### Instructions to follow
Provide the number of lines in the entries below containing "perfect", with no further words.

Before-and-after change records:

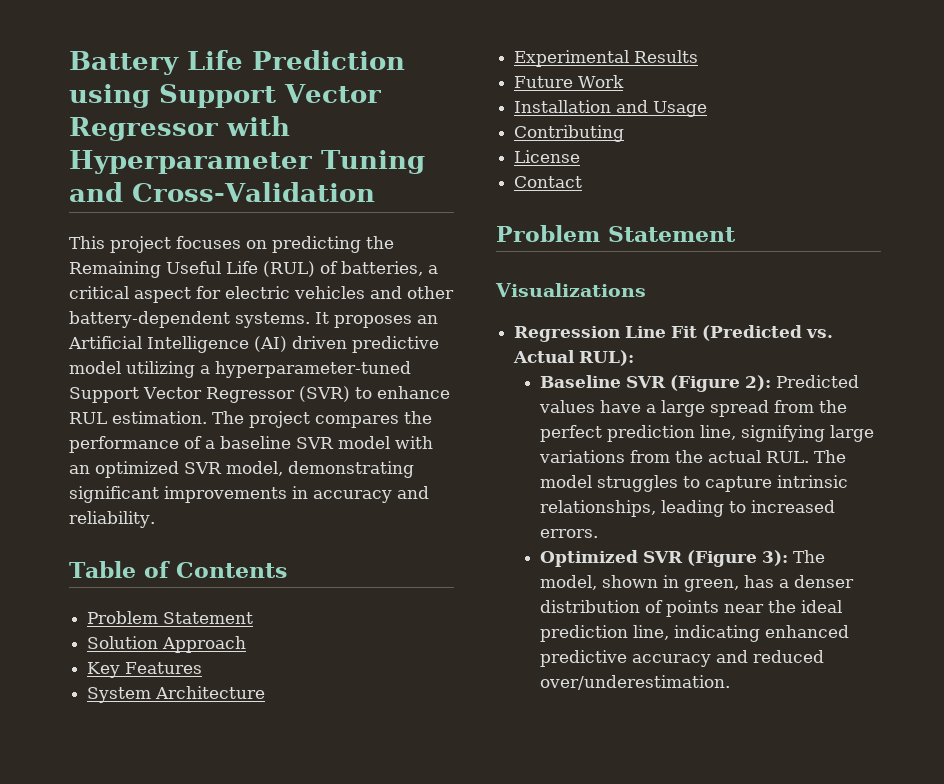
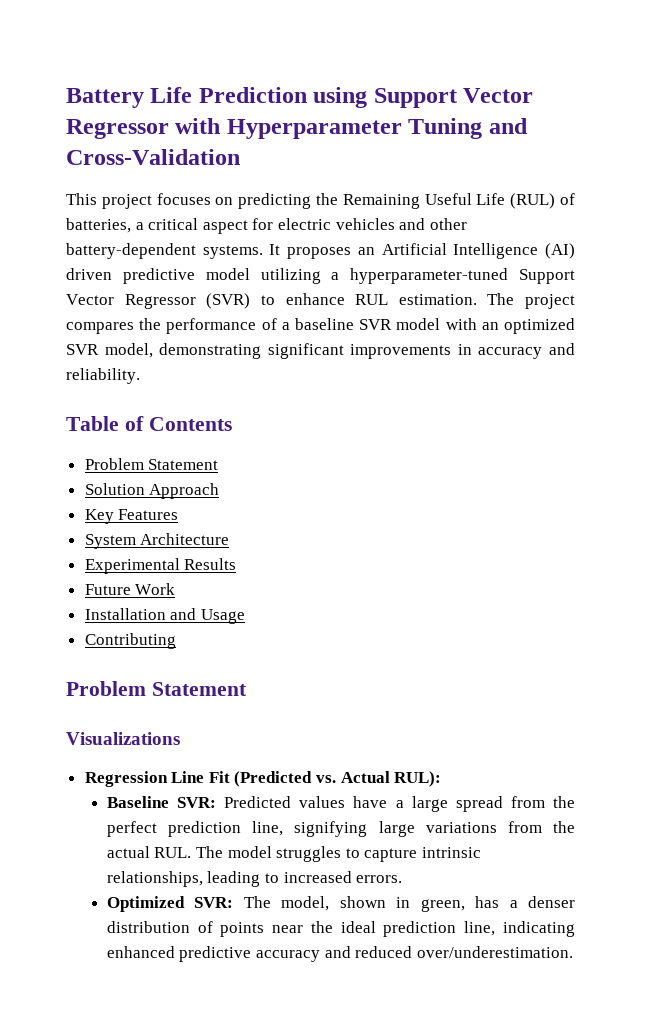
- License
- Contact
- Baseline SVR (Figure 2): Predicted values have a large spread from the perfect prediction line, signifying large variations from the actual RUL. The model struggles to capture intrinsic relationships, leading to increased errors.
+ Baseline SVR: Predicted values have a large spread from the perfect prediction line, signifying large variations from the actual RUL. The model struggles to capture intrinsic relationships, leading to increased errors.
- Optimized SVR (Figure 3): The model, shown in green, has a denser distribution of points near the ideal prediction line, indicating enhanced predictive accuracy and reduced over/underestimation.
+ Optimized SVR: The model, shown in green, has a denser distribution of points near the ideal prediction line, indicating enhanced predictive accuracy and reduced over/underestimation.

### Response area
2